9.
Schopenhauer als Nachschlag (Zustand vor der Revolution): – Mitleid, Sinnlichkeit, Kunst, Schwäche des Willens, Katholizismus der geistigsten Begierden – das ist gutes achtzehntes Jahrhundert au fond.
Schopenhauers Grundmißverständnis des Willens (wie als ob Begierde, Instinkt, Trieb das Wesentliche am Willen sei) ist typisch: Werterniedrigung des Willens bis zur Verkennung. Insgleichen Haß gegen das Wollen; Versuch, in dem Nicht-mehr-wollen, im „Subjektsein ohne Ziel und Absicht“ (im „reinen willensfreien Subjekt“) etwas Höheres, ja das Höhere, das Wertvolle zu sehen. Großes Symptom der Ermüdung oder der Schwäche des Willens: denn dieser ist ganz eigentlich das, was die Begierden als Herr behandelt, ihnen Weg und Maß weist....
10.
Henrik Ibsen ist mir sehr deutlich geworden. Mit all seinem robusten Idealismus und „Willen zur Wahrheit“ hat er sich nicht von dem Moral-Illusionismus frei zu machen gewagt, welcher „Freiheit“ sagt und sich nicht eingestehen will, was Freiheit ist: die zweite Stufe in der Metamorphose des „Willens zur Macht“ seitens derer, denen sie fehlt. Auf der ersten verlangt man Gerechtigkeit von Seiten derer, welche die Macht haben. Auf der zweiten sagt man „Freiheit“, das heißt, man will „loskommen“ von denen, welche die Macht haben. Auf der dritten sagt man „gleiche Rechte“, das heißt, man will, so lange man noch nicht das Übergewicht hat, auch die Mitbewerber hindern, in der Macht zu wachsen.
11.
Kritik des modernen Menschen: – „der gute Mensch“, nur verdorben und verführt durch schlechte Institutionen (Tyrannen und Priester); – die Vernunft als Autorität; – die Geschichte als Überwindung von Irrtümern; – die Zukunft als Fortschritt; – der christliche Staat („der Gott der Heerscharen“); – der christliche Geschlechtsbetrieb (oder die Ehe); – das Reich der „Gerechtigkeit“ (der Kultus der „Menschheit“); – die „Freiheit“.
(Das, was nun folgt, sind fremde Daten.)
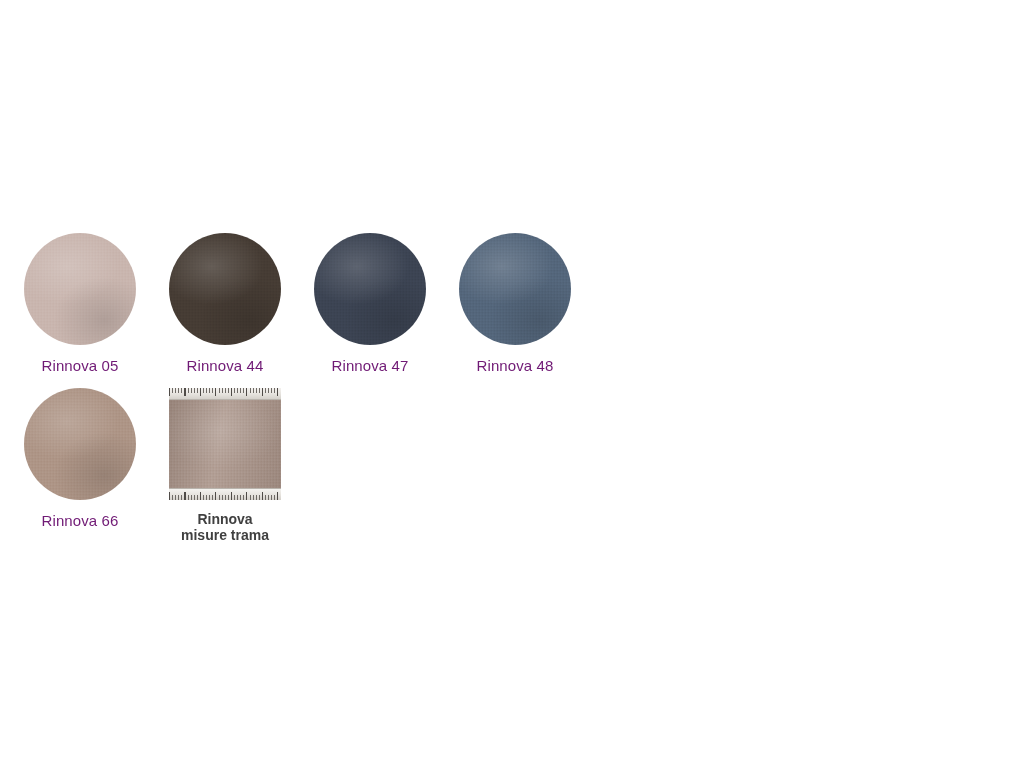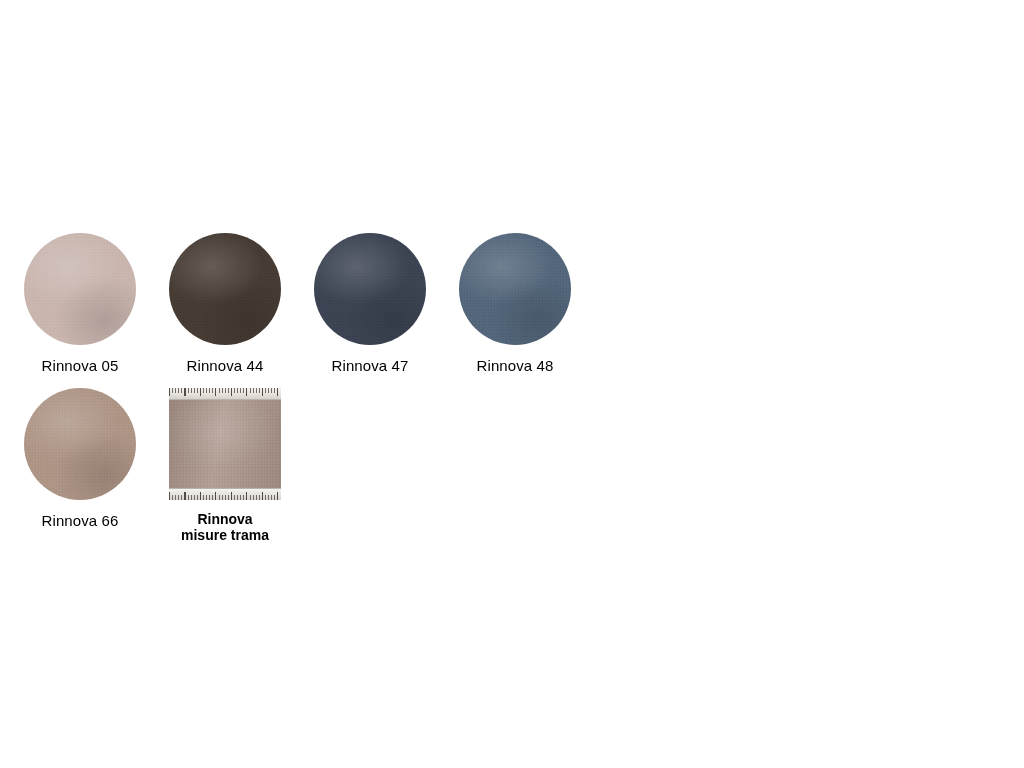--- a/index.html
+++ b/index.html
@@ -72,21 +72,21 @@
     background:
       radial-gradient(ellipse 75% 55% at 38% 30%, rgba(255,255,255,0.17), rgba(255,255,255,0) 62%),
       radial-gradient(ellipse 70% 60% at 72% 78%, rgba(0,0,0,0.13), rgba(0,0,0,0) 65%);
   }
 
   .chip-label {
     margin-top: 12px;
     font-size: 15px;
     line-height: 18px;
     font-weight: 400;
-    color: #000000;
+    color: #701a75;
     letter-spacing: 0.1px;
     text-align: center;
     white-space: nowrap;
   }
 
   
   .swatch-square {
     width: 112px;
     margin-right: 33px;
     display: flex;
@@ -167,21 +167,21 @@
     background:
       linear-gradient(100deg, rgba(0,0,0,0.10) 0%, rgba(255,255,255,0.10) 45%, rgba(0,0,0,0.08) 100%),
       radial-gradient(ellipse 80% 60% at 45% 35%, rgba(255,255,255,0.14), rgba(255,255,255,0) 70%);
   }
 
   .chip-label-strong {
     margin-top: 11px;
     font-size: 14px;
     line-height: 16px;
     font-weight: 700;
-    color: #000000;
+    color: #404040;
     text-align: center;
   }
   .chip-label-strong .line2 { display: block; }
 </style>
 </head>
 <body>
 
 <div id="sheet">
 
   <div class="swatch-row" id="row-1">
Die romantische Attitüde des modernen Menschen: – der edle Mensch (Byron, Victor Hugo, George Sand); – die edle Entrüstung; – die Heiligung durch die Leidenschaft (als wahre „Natur“); – die Parteinahme für die Unterdrückten und Schlechtweggekommenen: Motto der Historiker und Romanziers; – die Stoiker der Pflicht; – die „Selbstlosigkeit“ als Kunst und Erkenntnis; – der Altruismus als verlogenste Form des Egoismus (Utilitarismus), gefühlsamster Egoismus.
Dies alles ist achtzehntes Jahrhundert. Was dagegen nicht sich aus ihm vererbt hat: die insouciance, die Heiterkeit, die Eleganz, die geistige Helligkeit. Das Tempo des Geistes hat sich verändert; der Genuß an der geistigen Feinheit und Klarheit ist dem Genuß an der Farbe, Harmonie, Masse, Realität usw. gewichen. Sensualismus im Geistigen. Kurz, es ist das achtzehnte Jahrhundert Rousseaus.